A Human Rights Watch e outros grupos de vigilância afirmam que o Talibã tem realizou uma série de assassinatos por vingança na província de Kandahar, onde ocorreram alguns dos episódios mais brutais das últimas quatro décadas de guerra no Afeganistão.
O Taleban subiu ao poder na província do sul na década de 1990, prometendo acabar com as atrocidades perpetradas por milícias locais. Nos últimos anos, as forças afegãs lideradas por Abdul Raziq, um general assassinado em 2018, foram acusadas de táticas implacáveis enquanto lutavam contra o Taleban em Kandahar. Spin Boldak, onde o Sr. Siddiqui morreu, era a cidade natal do general Raziq. Surgiram relatos de que o Taleban deteve e, em alguns casos, executou pessoas que eram associadas ao general.
Há relatos conflitantes sobre o que aconteceu em 16 de julho, quando as forças especiais afegãs com as quais Siddiqui estava viajando tentaram retomar Spin Boldak.
Relatos de autoridades locais, bem como de membros do Taleban, sugerem que Siddiqui e o comandante da unidade afegã foram mortos em um fogo cruzado quando seu comboio foi emboscado de várias direções. Seus corpos foram deixados no campo de batalha enquanto o resto da unidade recuava, de acordo com esta versão dos eventos.
Alguns meios de comunicação informaram que Siddiqui pode ter sido capturado vivo pelo Taleban e depois executado. Esses relatórios não puderam ser confirmados. Um oficial indiano, no entanto, disse que alguns dos ferimentos de Siddiqui pareciam ser de tiros à queima-roupa.
Três dias antes de sua morte, o Sr. Siddiqui postou um vídeo no Twitter no qual ele disse que várias granadas propelidas por foguete atingiram o veículo blindado em que ele estava viajando.

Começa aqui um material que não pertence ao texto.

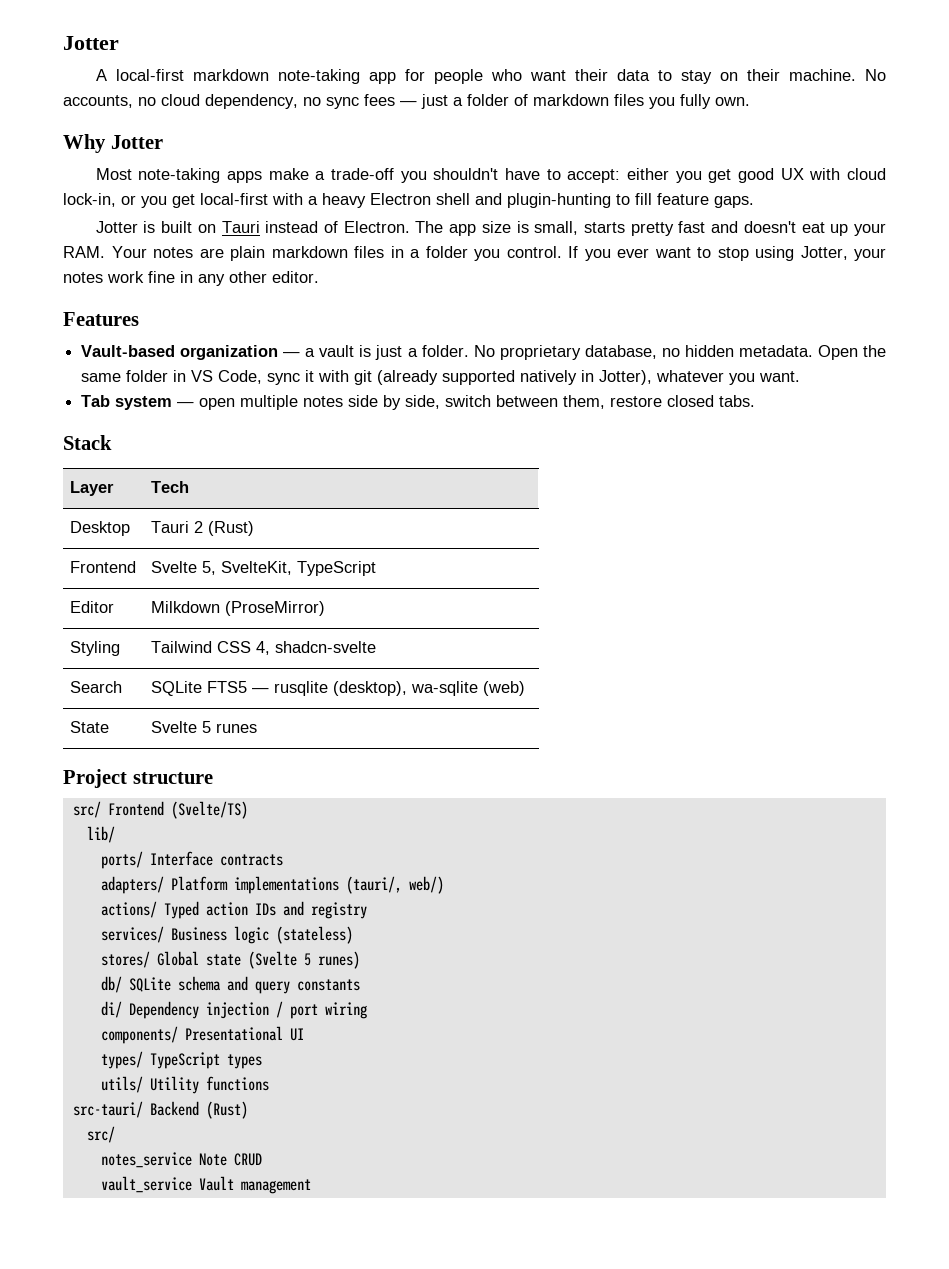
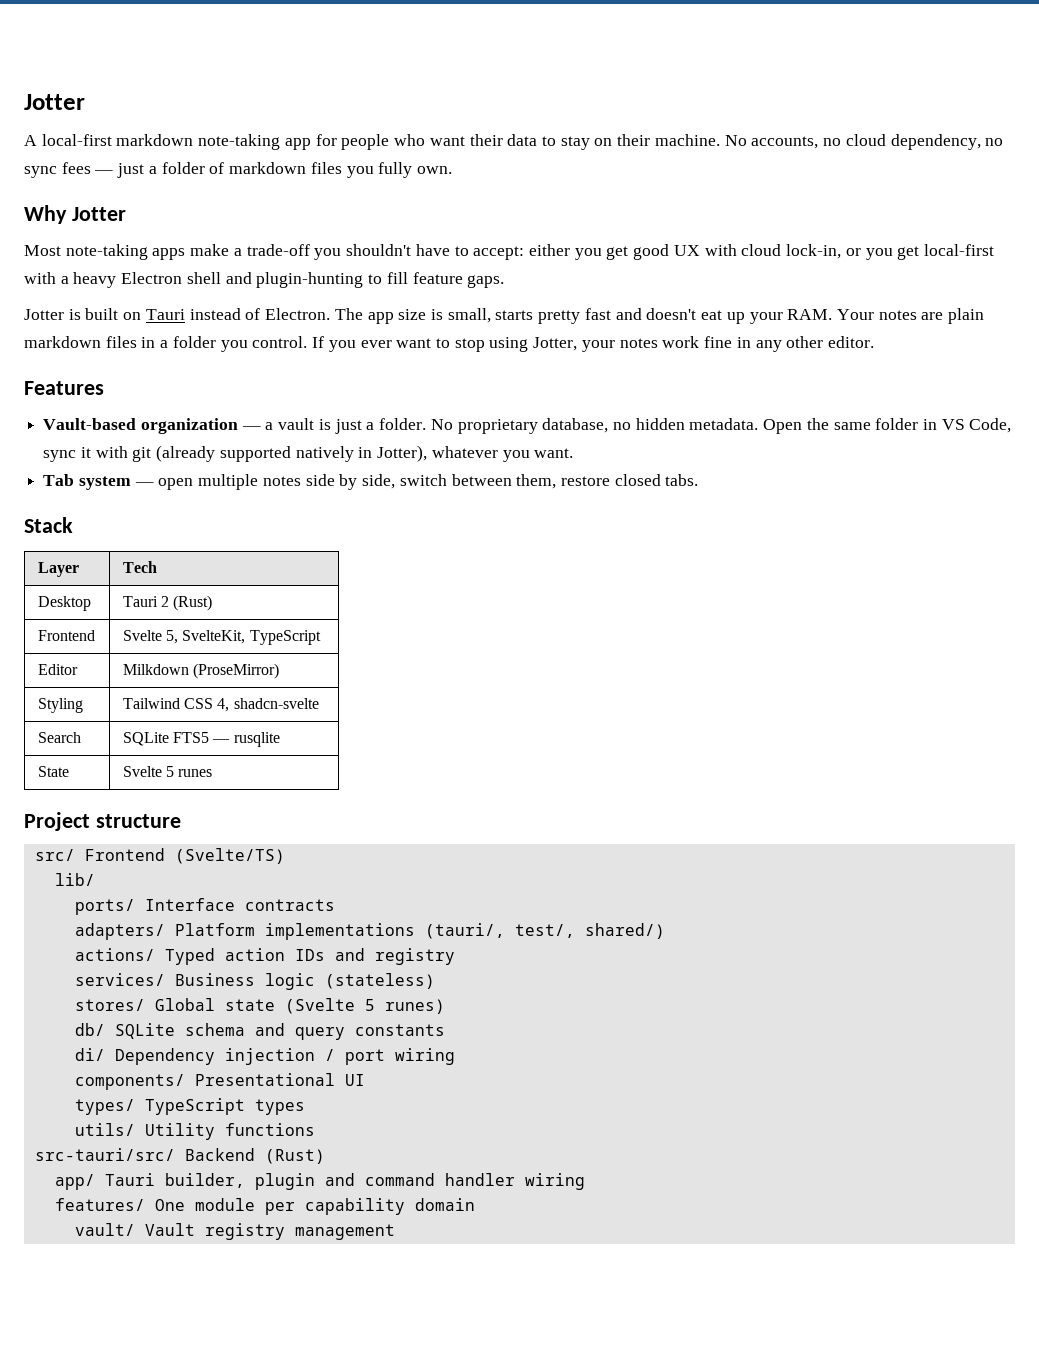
- Search | SQLite FTS5 — rusqlite (desktop), wa-sqlite (web)
+ Search | SQLite FTS5 — rusqlite
- adapters/ Platform implementations (tauri/, web/)
+ adapters/ Platform implementations (tauri/, test/, shared/)
- src-tauri/ Backend (Rust)
- src/
- notes_service Note CRUD
- vault_service Vault management
+ src-tauri/src/ Backend (Rust)
+ app/ Tauri builder, plugin and command handler wiring
+ features/ One module per capability domain
+ vault/ Vault registry management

Seu corpo, em um caixão fechado, foi devolvido para sua casa em Nova Delhi, dois dias após sua morte. O beco estreito que conduzia a sua casa estava lotado de vizinhos e amigos. Colegas – muitos dos quais o acompanharam enquanto ele cobria alguns dos eventos recentes mais tumultuados da Índia, como protestos em massa e a pandemia do coronavírus – choraram, se abraçaram e se consolaram.
O Sr. Siddiqui foi enterrado tarde da noite em um cemitério em Jamia Millia Islamia, a universidade em Nova Delhi na qual ele se formou. Em uma vigília à luz de velas, os repórteres exibiram fotos dele vestindo seu colete de imprensa. O texto dizia simplesmente: “Danish Siddiqui, Killed in Afghanistan”.